Is there anything this cleaning agent can’t do? From scrubbing up your home to fluffing up your baked goods, baking soda is also a natural way to freshen up your breath. It works by actually neutralizing built-up acids stuck to your teeth and tongue. You’ve got two options for using baking soda to battle bad breath. The first is to dissolve a half-teaspoon of baking soda in water, and swish it around as you would with mouthwash. The other involves dampening your toothbrush, and then dipping it into the baking soda before brushing up. If you’re diligent with either method, you can expect to see a reduction in bad breath for the long term.

Water

It sounds simple – but a dry mouth is actually one of the leading causes of halitosis. Need proof? Think about how awful your breath tastes in the morning. When you’re sleeping, you produce less bacteria-killing saliva, the same substance that lubricates your mouth and keeps it from getting too dry during the day. But if you’re not chugging enough water during your waking hours, you may also be limiting saliva production, leading to a build-up of bacteria and ultimately, bad breath. The amount of water you should drink per day depends on a number of factors, including how active you are, your size, and age, but a good plan is to start with at least eight glasses of 8 oz or more – ideally water, but other fluids count too.
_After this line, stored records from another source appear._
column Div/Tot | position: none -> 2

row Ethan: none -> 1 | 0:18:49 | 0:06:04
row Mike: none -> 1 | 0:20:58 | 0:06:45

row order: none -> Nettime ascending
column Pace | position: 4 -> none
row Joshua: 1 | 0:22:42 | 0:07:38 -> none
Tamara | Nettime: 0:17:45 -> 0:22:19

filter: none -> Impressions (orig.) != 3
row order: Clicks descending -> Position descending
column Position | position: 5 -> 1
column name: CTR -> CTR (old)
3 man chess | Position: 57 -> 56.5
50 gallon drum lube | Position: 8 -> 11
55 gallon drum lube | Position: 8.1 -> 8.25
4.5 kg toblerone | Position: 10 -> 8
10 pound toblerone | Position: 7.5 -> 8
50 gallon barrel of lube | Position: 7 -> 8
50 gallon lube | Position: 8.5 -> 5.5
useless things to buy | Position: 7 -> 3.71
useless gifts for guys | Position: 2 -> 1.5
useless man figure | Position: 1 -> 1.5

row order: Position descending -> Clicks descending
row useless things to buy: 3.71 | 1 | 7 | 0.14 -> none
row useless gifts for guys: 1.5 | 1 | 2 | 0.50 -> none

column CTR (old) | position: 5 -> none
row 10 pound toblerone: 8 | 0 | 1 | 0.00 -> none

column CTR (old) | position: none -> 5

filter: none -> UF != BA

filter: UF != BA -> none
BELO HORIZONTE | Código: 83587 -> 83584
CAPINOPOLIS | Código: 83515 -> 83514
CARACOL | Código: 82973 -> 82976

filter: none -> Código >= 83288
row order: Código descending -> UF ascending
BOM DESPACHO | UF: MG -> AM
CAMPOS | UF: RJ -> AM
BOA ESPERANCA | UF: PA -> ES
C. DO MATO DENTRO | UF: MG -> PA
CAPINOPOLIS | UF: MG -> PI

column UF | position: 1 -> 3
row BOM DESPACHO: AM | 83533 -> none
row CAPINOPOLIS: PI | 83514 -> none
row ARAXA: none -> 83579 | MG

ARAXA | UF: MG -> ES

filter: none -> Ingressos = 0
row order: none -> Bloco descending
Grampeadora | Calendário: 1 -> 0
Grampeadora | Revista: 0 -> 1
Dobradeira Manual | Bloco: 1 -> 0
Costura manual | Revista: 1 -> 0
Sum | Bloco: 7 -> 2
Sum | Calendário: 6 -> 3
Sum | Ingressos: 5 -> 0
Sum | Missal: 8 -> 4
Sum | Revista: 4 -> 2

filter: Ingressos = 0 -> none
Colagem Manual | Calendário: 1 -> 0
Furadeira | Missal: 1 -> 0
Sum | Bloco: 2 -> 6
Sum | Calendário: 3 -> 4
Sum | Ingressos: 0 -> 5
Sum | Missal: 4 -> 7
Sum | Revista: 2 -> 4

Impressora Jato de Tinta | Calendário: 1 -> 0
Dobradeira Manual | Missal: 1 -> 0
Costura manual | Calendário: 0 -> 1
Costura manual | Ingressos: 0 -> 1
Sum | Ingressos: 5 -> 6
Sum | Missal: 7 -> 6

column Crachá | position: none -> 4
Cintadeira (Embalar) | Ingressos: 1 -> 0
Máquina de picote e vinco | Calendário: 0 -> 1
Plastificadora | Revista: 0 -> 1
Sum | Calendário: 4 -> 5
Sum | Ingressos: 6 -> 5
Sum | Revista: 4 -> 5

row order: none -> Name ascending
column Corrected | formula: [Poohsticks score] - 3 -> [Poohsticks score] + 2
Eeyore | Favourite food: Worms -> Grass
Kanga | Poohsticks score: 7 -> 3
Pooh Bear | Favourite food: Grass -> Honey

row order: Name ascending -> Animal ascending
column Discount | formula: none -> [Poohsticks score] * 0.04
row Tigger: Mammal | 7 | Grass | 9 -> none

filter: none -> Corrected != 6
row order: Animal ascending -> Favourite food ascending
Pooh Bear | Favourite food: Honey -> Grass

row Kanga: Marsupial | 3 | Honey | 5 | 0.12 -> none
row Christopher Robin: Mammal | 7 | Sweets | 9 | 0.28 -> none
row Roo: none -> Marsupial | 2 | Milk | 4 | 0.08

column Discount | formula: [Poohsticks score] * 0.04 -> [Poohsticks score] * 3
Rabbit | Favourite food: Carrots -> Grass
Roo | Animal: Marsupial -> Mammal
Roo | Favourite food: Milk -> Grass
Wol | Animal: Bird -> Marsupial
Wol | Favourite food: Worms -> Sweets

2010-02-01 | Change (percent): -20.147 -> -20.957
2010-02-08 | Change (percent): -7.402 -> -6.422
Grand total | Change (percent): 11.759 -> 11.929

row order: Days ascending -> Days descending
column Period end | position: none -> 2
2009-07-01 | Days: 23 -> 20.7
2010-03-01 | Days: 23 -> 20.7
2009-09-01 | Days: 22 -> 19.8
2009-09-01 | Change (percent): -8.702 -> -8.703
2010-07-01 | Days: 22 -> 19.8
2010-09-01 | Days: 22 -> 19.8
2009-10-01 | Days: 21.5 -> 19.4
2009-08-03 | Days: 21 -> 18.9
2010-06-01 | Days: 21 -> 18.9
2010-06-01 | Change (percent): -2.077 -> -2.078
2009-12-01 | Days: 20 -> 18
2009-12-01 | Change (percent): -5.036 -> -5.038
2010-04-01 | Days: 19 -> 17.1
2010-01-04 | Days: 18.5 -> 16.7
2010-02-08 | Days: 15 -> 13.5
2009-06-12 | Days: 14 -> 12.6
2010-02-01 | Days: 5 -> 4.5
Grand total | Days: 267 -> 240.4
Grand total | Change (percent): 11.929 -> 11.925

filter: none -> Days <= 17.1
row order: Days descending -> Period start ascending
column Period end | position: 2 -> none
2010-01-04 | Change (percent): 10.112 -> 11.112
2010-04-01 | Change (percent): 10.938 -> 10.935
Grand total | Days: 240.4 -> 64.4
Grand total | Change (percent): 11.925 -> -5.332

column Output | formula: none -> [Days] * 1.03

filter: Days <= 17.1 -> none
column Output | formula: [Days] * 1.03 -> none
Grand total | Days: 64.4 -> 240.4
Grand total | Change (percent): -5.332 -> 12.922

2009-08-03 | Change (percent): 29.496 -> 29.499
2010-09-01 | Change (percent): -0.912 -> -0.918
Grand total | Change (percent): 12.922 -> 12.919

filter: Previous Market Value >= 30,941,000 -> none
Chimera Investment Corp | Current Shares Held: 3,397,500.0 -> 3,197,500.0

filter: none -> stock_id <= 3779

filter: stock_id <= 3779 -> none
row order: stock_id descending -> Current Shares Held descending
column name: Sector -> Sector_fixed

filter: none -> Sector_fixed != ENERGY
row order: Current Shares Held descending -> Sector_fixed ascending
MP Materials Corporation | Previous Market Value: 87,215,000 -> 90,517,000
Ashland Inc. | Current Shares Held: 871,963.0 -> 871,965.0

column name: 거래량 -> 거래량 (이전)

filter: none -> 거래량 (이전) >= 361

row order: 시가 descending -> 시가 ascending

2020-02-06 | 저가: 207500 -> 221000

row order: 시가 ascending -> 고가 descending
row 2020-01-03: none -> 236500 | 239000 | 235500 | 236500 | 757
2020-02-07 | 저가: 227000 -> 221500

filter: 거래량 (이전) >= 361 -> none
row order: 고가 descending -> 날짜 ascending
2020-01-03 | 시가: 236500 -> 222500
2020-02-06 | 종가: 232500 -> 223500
Water can also help rebalance your mouth’s acidity level after a strongly-flavored beverage like coffee and remove leftover bits of food after a meal – after eating or drinking, try swishing a mouthful around as you would with mouthwash, and spit it out.

eating mint

Spices & Herbs

It may sound counter-intuitive, but dipping into the spice cupboard can actually help clear up bad breath. Chewing on seeds like cloves, cardamom, fennel, or anise have antimicrobial properties that can support your saliva in the war on built-up bacteria. In fact, it’s common practice in Asian countries to carry a small container or bag of one of these seeds for the very purpose of freshening your breath by sucking or chewing on a few of them. There are also a range of herbs that have been known to clear up bad breath – including the ubiquitous parsley sprig on your dinner plate at a restaurant. Other herbal options include peppermint, dill, sage, and rosemary – all of these herbs are rich in chlorophyll, a known warrior against oral germs.

Fruits & Vegetables

Oranges, melons, and berries – not only are they good for your overall health, but with high Vitamin C content, bacteria practically withers on the spot when you chew on them. Fiber-rich raw, crunchy vegetables are also great for eliminating bad breath by increasing your saliva production and helping to scrape away plaque that builds up on your teeth.

drinking tea

Tea

Both green and black tea are loaded with polyphenols, an antioxidant which is a champion at destroying bacteria and compounds that build up in the mouth and can lead to serious oral health problems. Based on the way they’re processed, green tea tends to have less caffeine and retains more polyphenols, but taking the time to sip a few cups of either type per day can help (plus, it’ll count toward your daily hydration totals). Another option is stinging nettle tea, which is known to stimulate your lymphatic system and clean out your kidneys – both of which can factor into halitosis woes. Not a tea drinker? Even a few swishes around the mouth can still help tackle bad breath.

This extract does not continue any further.